In the adjacent post I put quotes around the adjective “diverse” in mentioning Thomas Sowell’s “diverse” contributions to the wide range of subjects he has addressed in his books. Is it possible to use the word “diversity” and its cognates unironically? It is possible, but I can’t do it.

That is at least in part thanks to National Association of Scholars president Peter Wood’s Diversity: The Invention of a Concept (2003). Wood’s professional training is in anthropology. Observing our strange ways, Wood made a classic contribution to intellectual and legal history. How did “diversity” evolve into the Orwellian euphemism with which we are all familiar? Wood tells the sorry story.

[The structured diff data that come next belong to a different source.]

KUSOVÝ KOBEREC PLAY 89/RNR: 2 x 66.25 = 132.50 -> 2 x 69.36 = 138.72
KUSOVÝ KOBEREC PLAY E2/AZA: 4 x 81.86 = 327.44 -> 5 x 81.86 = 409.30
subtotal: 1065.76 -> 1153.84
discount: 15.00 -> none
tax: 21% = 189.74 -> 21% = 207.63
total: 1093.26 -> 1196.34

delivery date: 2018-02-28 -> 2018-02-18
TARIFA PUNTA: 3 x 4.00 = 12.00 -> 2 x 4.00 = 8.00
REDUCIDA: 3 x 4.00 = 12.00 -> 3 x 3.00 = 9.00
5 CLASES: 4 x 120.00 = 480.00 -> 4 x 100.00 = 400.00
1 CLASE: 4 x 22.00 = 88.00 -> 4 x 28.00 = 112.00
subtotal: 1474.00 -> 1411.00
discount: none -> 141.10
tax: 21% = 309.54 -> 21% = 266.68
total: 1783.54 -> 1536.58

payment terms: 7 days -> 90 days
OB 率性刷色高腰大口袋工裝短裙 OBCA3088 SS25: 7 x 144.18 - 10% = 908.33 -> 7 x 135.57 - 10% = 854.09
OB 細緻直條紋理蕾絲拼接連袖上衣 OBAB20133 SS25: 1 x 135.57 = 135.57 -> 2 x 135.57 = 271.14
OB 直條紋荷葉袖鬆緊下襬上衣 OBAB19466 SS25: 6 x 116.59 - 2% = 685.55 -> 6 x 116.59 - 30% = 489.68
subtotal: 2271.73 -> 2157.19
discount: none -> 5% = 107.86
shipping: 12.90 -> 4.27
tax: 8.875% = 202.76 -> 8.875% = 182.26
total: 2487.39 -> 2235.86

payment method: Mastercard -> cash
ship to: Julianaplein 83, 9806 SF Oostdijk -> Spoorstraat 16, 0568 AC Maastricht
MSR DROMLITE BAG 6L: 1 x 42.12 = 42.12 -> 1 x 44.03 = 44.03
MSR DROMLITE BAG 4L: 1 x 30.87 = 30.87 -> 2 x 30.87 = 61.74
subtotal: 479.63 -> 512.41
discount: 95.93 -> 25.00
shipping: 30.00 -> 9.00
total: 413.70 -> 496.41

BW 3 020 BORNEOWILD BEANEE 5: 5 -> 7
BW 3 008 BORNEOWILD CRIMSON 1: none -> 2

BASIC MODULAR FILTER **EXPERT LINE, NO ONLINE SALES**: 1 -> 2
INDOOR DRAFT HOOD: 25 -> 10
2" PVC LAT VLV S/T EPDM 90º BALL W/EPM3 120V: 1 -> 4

I trace the precursor to the invention of the modern concept of “diversity” to Illinois Senator Stephen Douglas. In his homecoming speech in Chicago on July 9, 1858, Douglas sounded the themes of the momentous campaign that Lincoln and Douglas waged that summer and fall for Douglas’s Senate seat. “Diversity” was one of his themes.

Douglas paid tribute to Lincoln as a “kind, amiable, and intelligent gentleman, a good citizen and an honorable opponent,” but expressed his disagreement with Lincoln’s June 16 speech to the Illinois Republican convention that had named him its candidate for Douglas’s seat. According to Douglas, Lincoln’s assertion that the nation could not exist “half slave and half free” was inconsistent with the “diversity” in domestic institutions that was “the great safeguard of our liberties.”

Wrap your head around that, or put it in your pipe and smoke it. Then as now, “diversity” was a shibboleth hiding an evil institution that could not be defended on its own terms.